Rückschau
Ich habe gerochen alle Gerüche
In dieser holden Erdenküche;
Was man genießen kann in der Welt,
Das hab ich genossen wie je ein Held!
Hab` Kaffee getrunken, hab` Kuchen gegessen,
Hab` manche schöne Puppe besessen;
Trug seid`ne Westen, den feinsten Frack,
Mir klingelten auch Dukaten im Sack.
Wie Gellert ritt ich auf hohem Ross;
Ich hatte ein Haus, ich hatte ein Schloss.
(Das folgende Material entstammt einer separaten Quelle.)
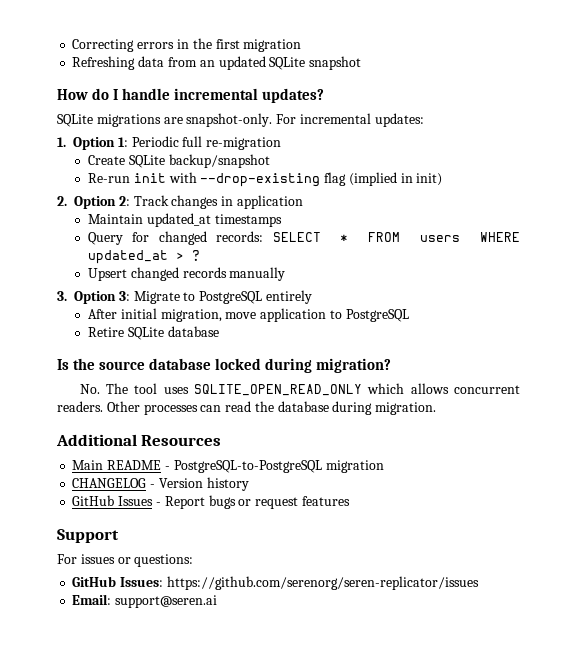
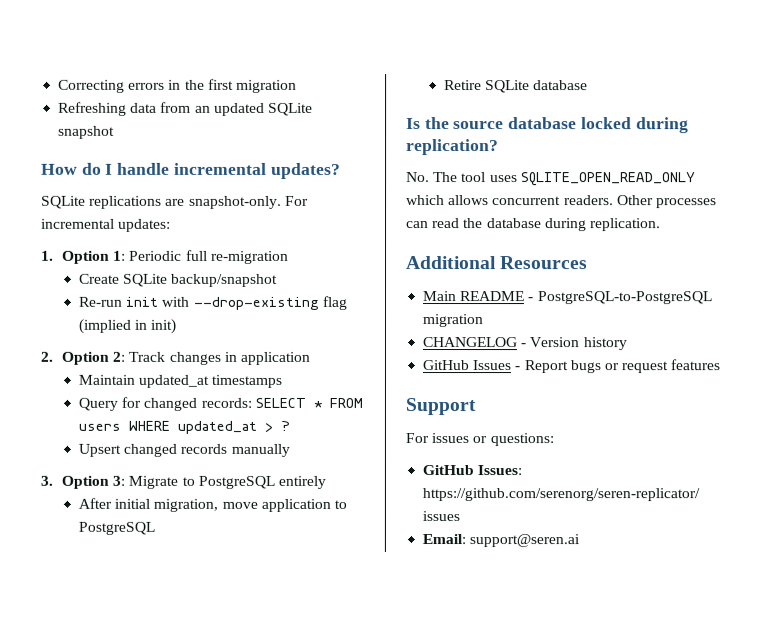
- SQLite migrations are snapshot-only.
+ SQLite replications are snapshot-only.
- Is the source database locked during migration?
+ Is the source database locked during replication?
- Other processes can read the database during migration.
+ Other processes can read the database during replication.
Ich lag auf der grünen Wiese des Glücks,
Die Sonne grüßte goldigsten Blicks;
Ein Lorbeerkranz umschloss die Stirn,
Er duftete Träume mir ins Gehirn,
Träume von Rosen und ewigem Mai —
Es ward mir so selig zu Sinne dabei,
So dämmersüchtig, so sterbefaul —
Mir flogen gebrat`ne Tauben ins Maul,
Und Englein kamen, und aus den Taschen
Sie zogen hervor Champagnerflaschen —
Das waren Visionen, Seifenblasen —
Sie platzten - Jetzt lieg` ich auf feuchtem Rasen,
Die Glieder sind mir rheumatisch gelähmt,
Und meine Seele ist tief beschämt.
Ach jede Lust, ach jeden Genuss
Hab ich erkauft durch herben Verdruss;
Ich ward getränkt mit Bitternissen
Und grausam von den Wanzen gebissen;
Ich ward bedrängt von schwarzen Sorgen,
Ich musste lügen, ich musste borgen
Bei reichen Buben und alten Vetteln —
Ich glaube sogar, ich musste betteln.
Jetzt bin ich müd` vom Rennen und Laufen,
Jetzt will ich mich im Grabe verschnaufen.
Lebt wohl! Dort oben, ihr christlichen Brüder,
Ja, das versteht sich, dort seh`n wir uns wieder.